Kristufek P, Virsik K, Bajan A, Badalik L, Dreviankova V
Bull Eur Physiopathol Respir. 1976 May-Jun;12(3):467-75.
Functional data were collected from 5,746 males from a country region, whose ages ranged from 14 to 65 years. Out of this population we excluded a group of 466 males (9%) who had abnormal results of traditional pulmonary function screening tests (FVC less than 80% reference values or FEV1% FVC less than 70%) and chose a group of 1,092 males (19%) with normal values for the above two parameters but with abnormal forced mid-expiratory flow. In randomly selected persons of the second group we found frequency dependent dynamic compliance (100%), abnormal maximum expiratory flow at 25% of vital capacity (98%), increased residual volume (76%), decreased maximum expiratory flow at 50% of vital capacity (67%), and increased closing capacity (57%); on the contrary static complicane and airway resistance were normal. To account for these results we suppose that measurement of forced mid-expiratory flow, abnormal values of which we obtained in practically one fifth of the experimental population, could represent, in agreement with other reports, a suitable screening test for first or early detection of airway abnormalities.
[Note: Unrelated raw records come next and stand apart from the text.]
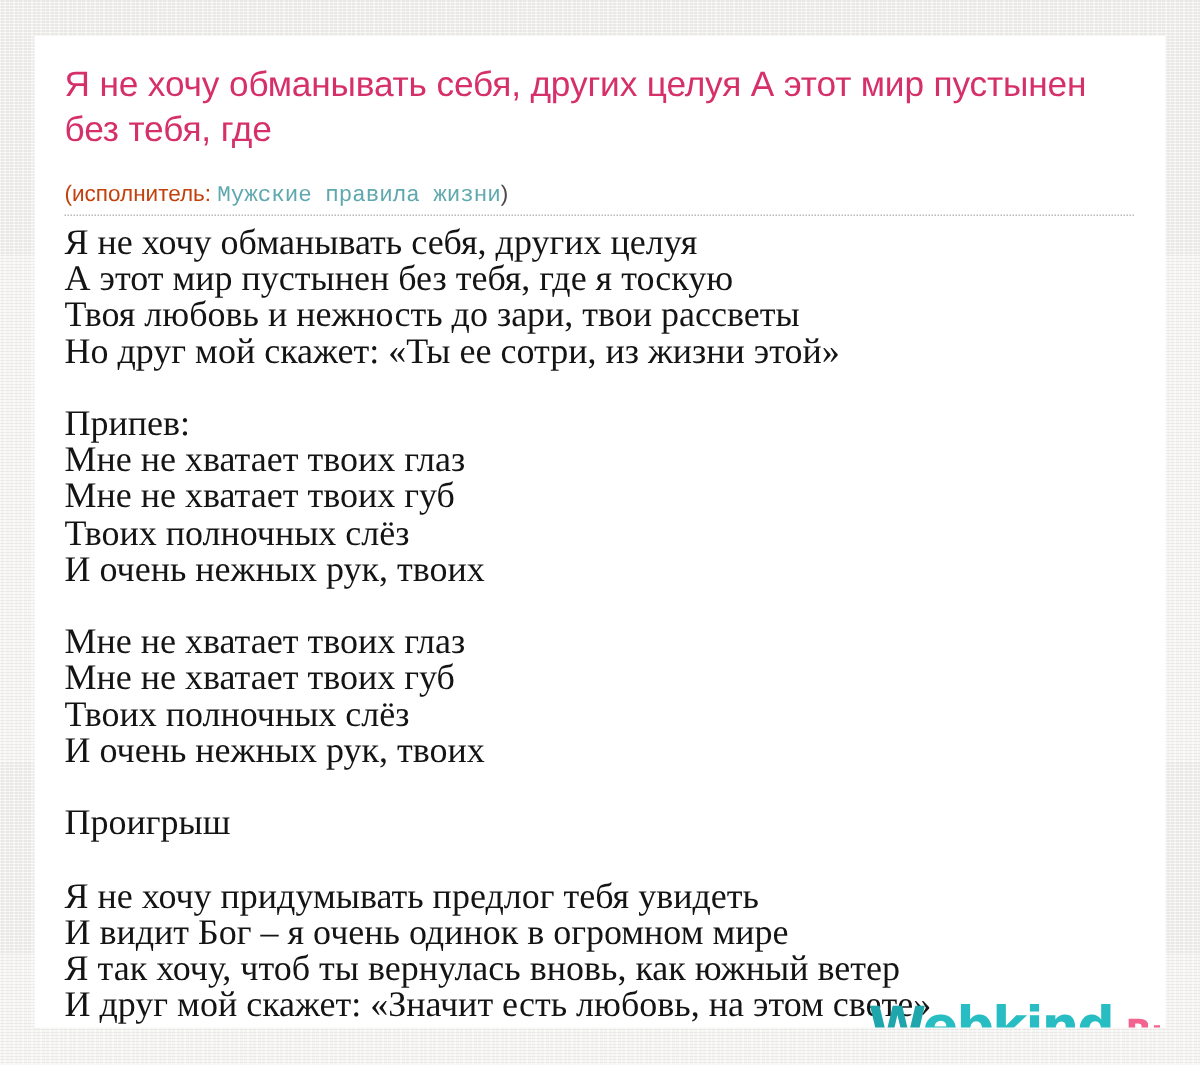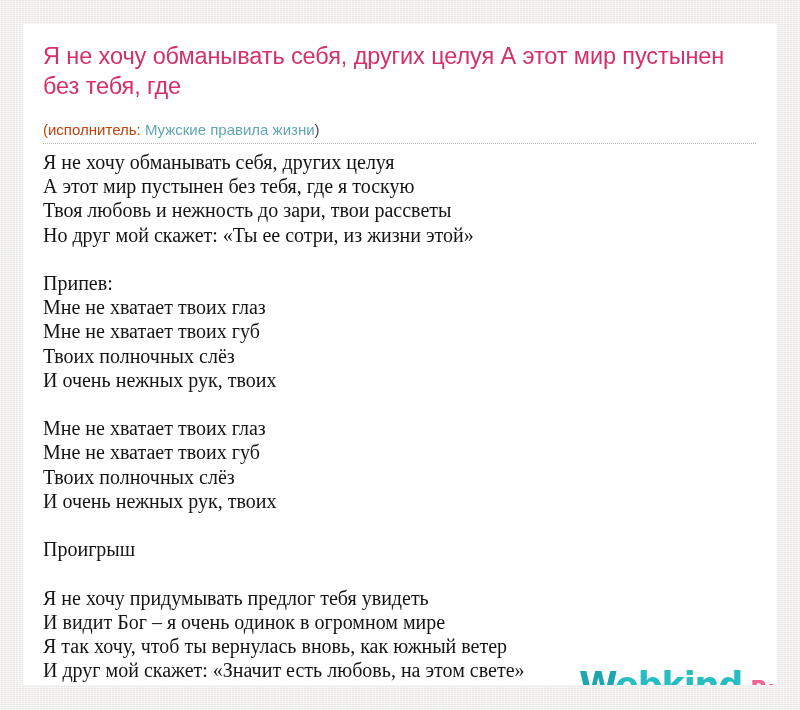--- a/index.html
+++ b/index.html
@@ -71,6 +71,7 @@
     color: #5fa8ae;
     text-decoration: none;
     cursor: pointer;
+    font-family: Liberation Mono, monospace;
   }
 
   

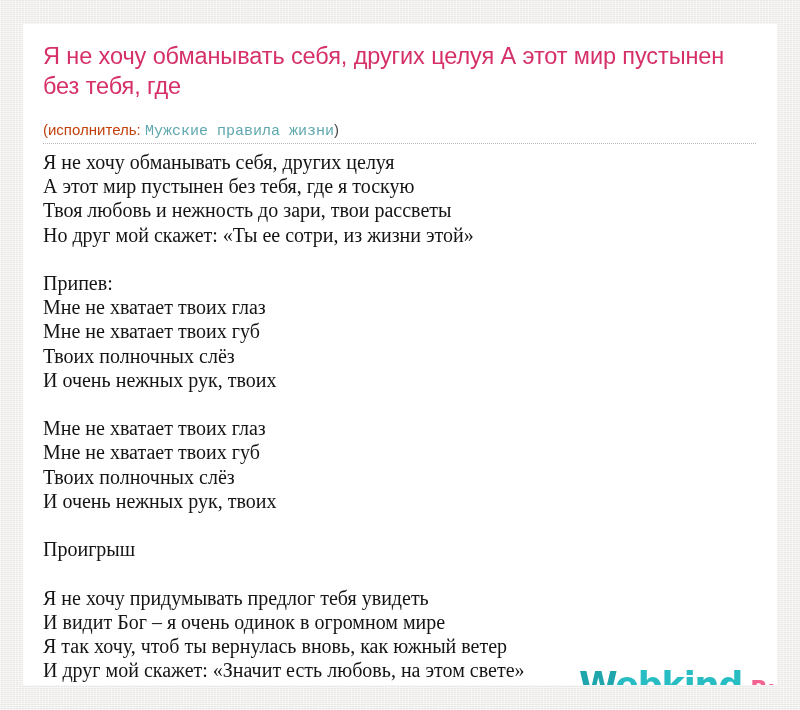--- a/index.html
+++ b/index.html
@@ -93,7 +93,7 @@
     top: 126px;
     width: 710px;
     font-family: "Liberation Serif", serif;
-    font-size: 20px;
+    font-size: 24px;
     line-height: 24.2px;
     color: #141414;
     white-space: pre-wrap;

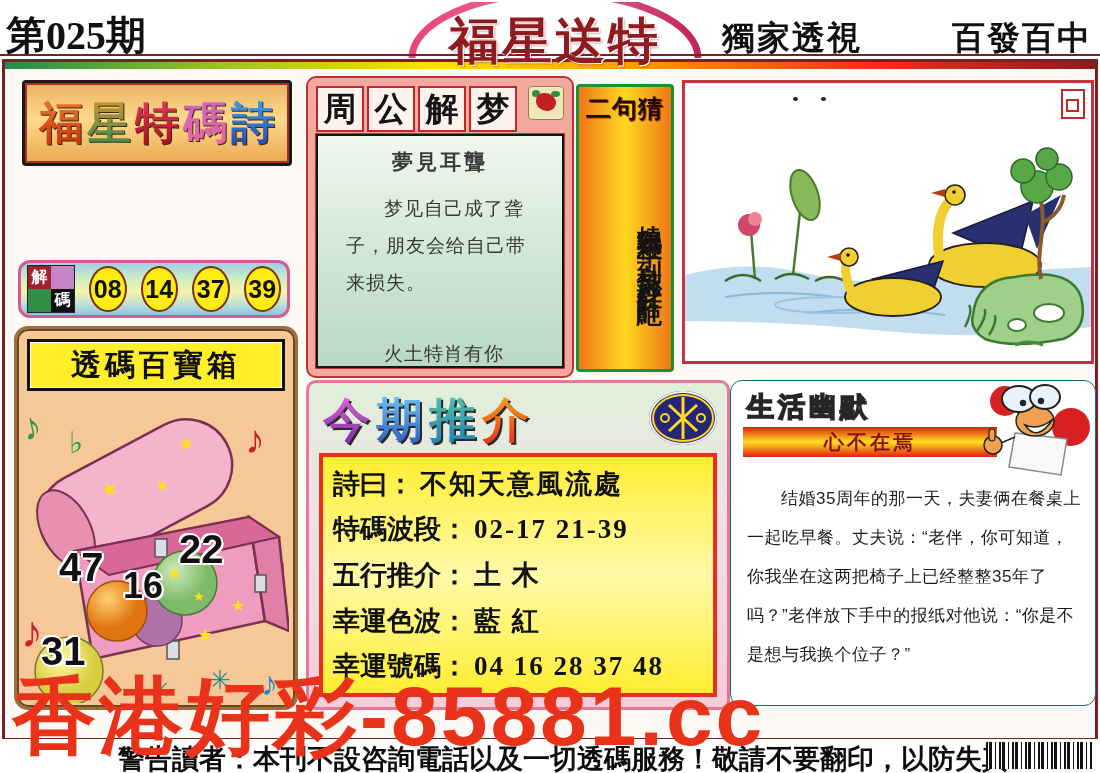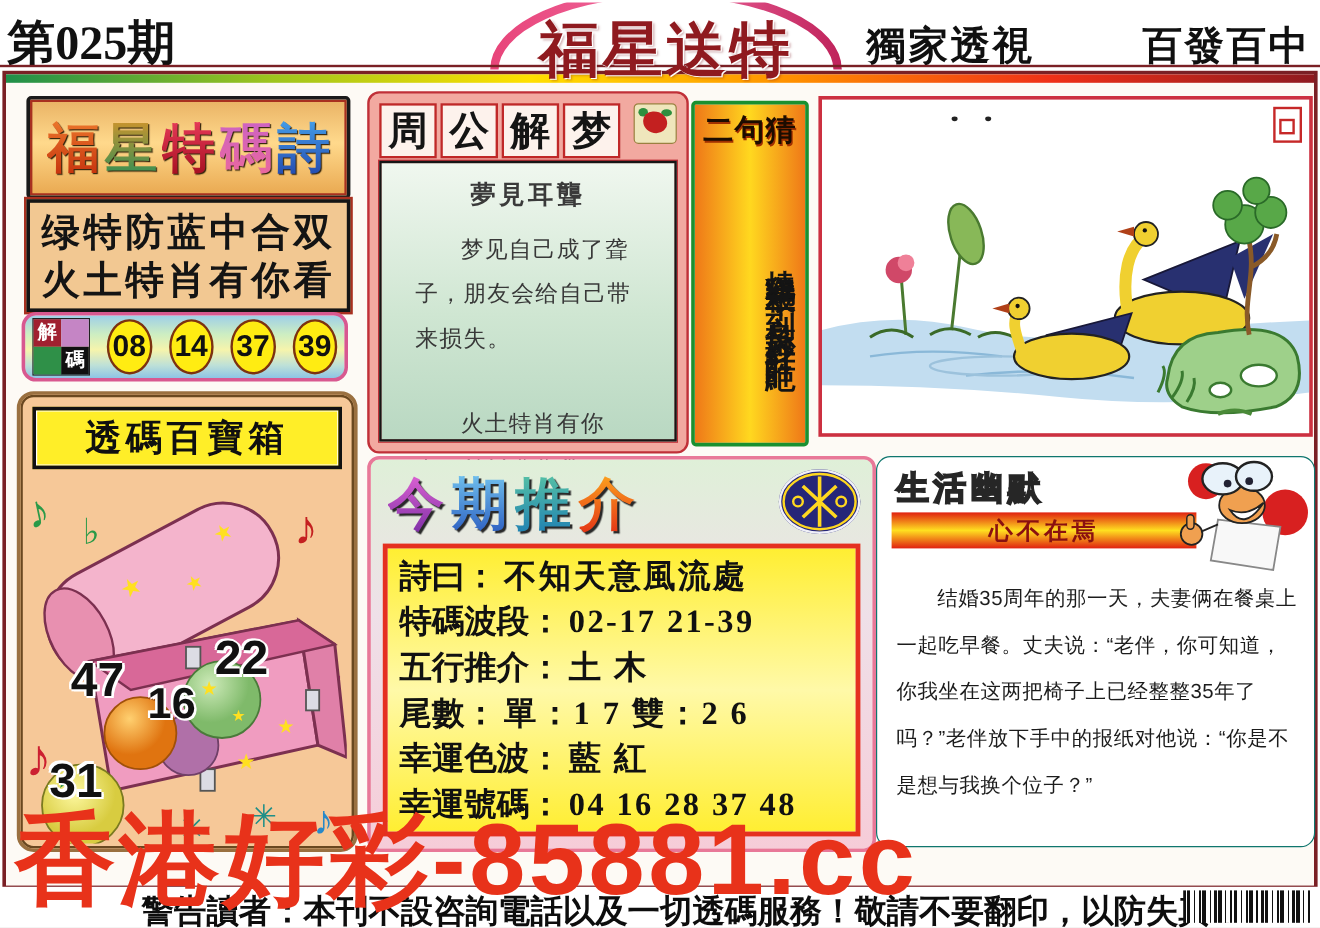--- a/index.html
+++ b/index.html
@@ -163,10 +163,6 @@
     <span class="fk-char fk4">詩</span>
   </div>
 
-  <div class="abs poem-box">
-    <div class="poem-line">绿特防蓝中合双</div>
-    <div class="poem-line">火土特肖有你看</div>
-  </div>
 
   <div class="abs decode">
     <div class="dgrid">

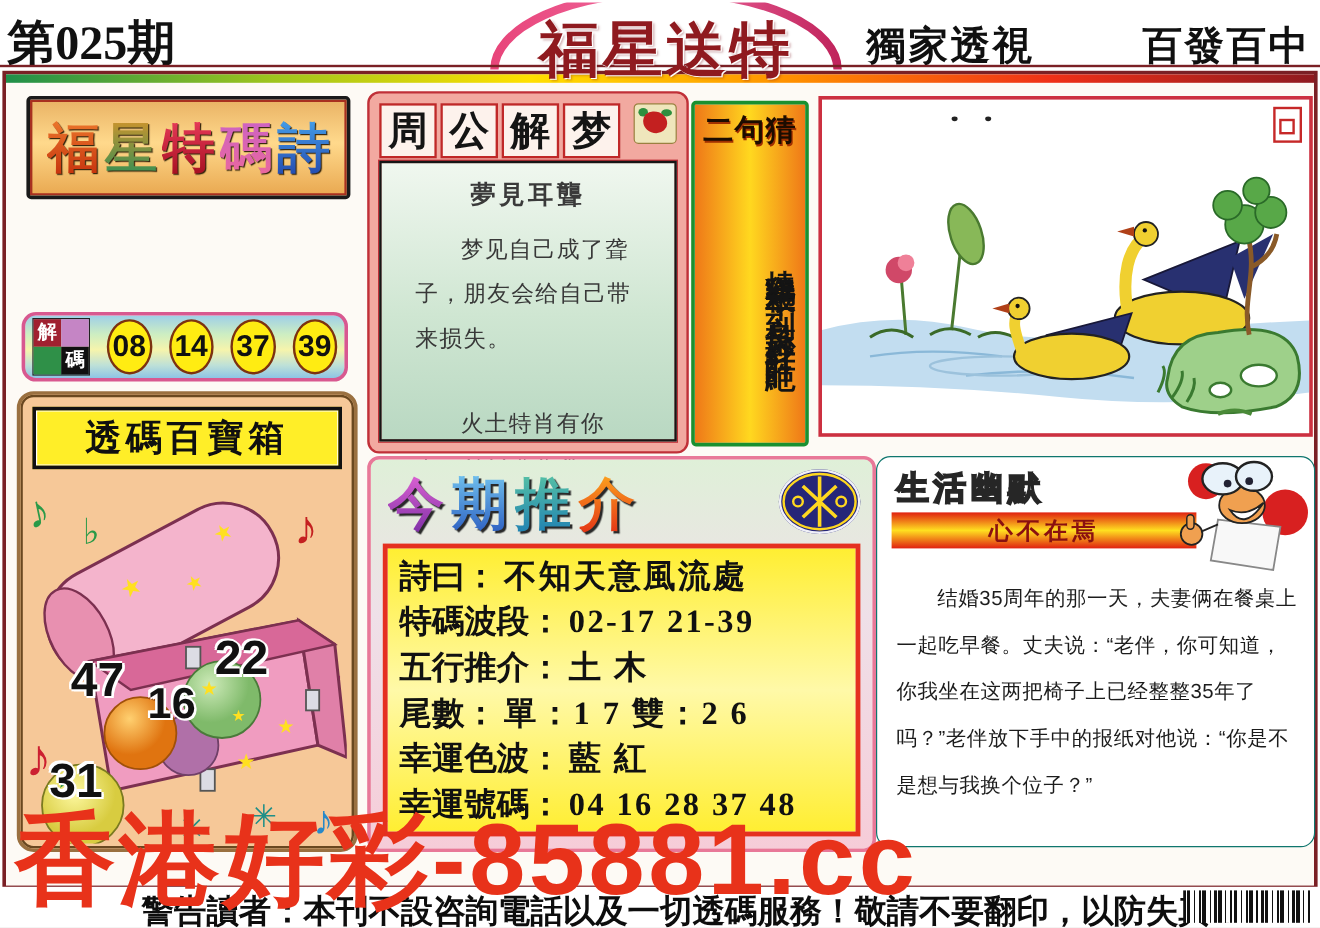--- a/index.html
+++ b/index.html
@@ -331,7 +331,6 @@
       <div class="rrow"><span>詩曰：</span><span class="val">不知天意風流處</span></div>
       <div class="rrow"><span>特碼波段：</span><span class="val">02-17 21-39</span></div>
       <div class="rrow"><span>五行推介：</span><span class="val">土 木</span></div>
-      <div class="rrow"><span>尾數：</span><span class="val">單：1 7 雙：2 6</span></div>
       <div class="rrow"><span>幸運色波：</span><span class="val">藍 紅</span></div>
       <div class="rrow"><span>幸運號碼：</span><span class="val">04 16 28 37 48</span></div>
     </div>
从一个乡村地区的5746名男性中收集了功能数据,他们的年龄在14岁至65岁之间。在这一人群中,我们排除了一组466名男性(9%),他们的传统肺功能筛查测试结果异常(用力肺活量(FVC)低于参考值的80%或第一秒用力呼气容积占用力肺活量的百分比(FEV1%FVC)低于70%),并选择了一组1092名男性(19%),他们上述两个参数的值正常,但用力呼气中期流速异常。在第二组随机选择的人员中,我们发现频率依赖性动态顺应性(100%)、肺活量25%时最大呼气流量异常(98%)、残气量增加(76%)、肺活量50%时最大呼气流量降低(67%)以及闭合气量增加(57%);相反,静态顺应性和气道阻力正常。为了解释这些结果,我们假设,与其他报告一致,用力呼气中期流速的测量(我们在几乎五分之一的实验人群中获得了其异常值)可能是首次或早期检测气道异常的合适筛查测试。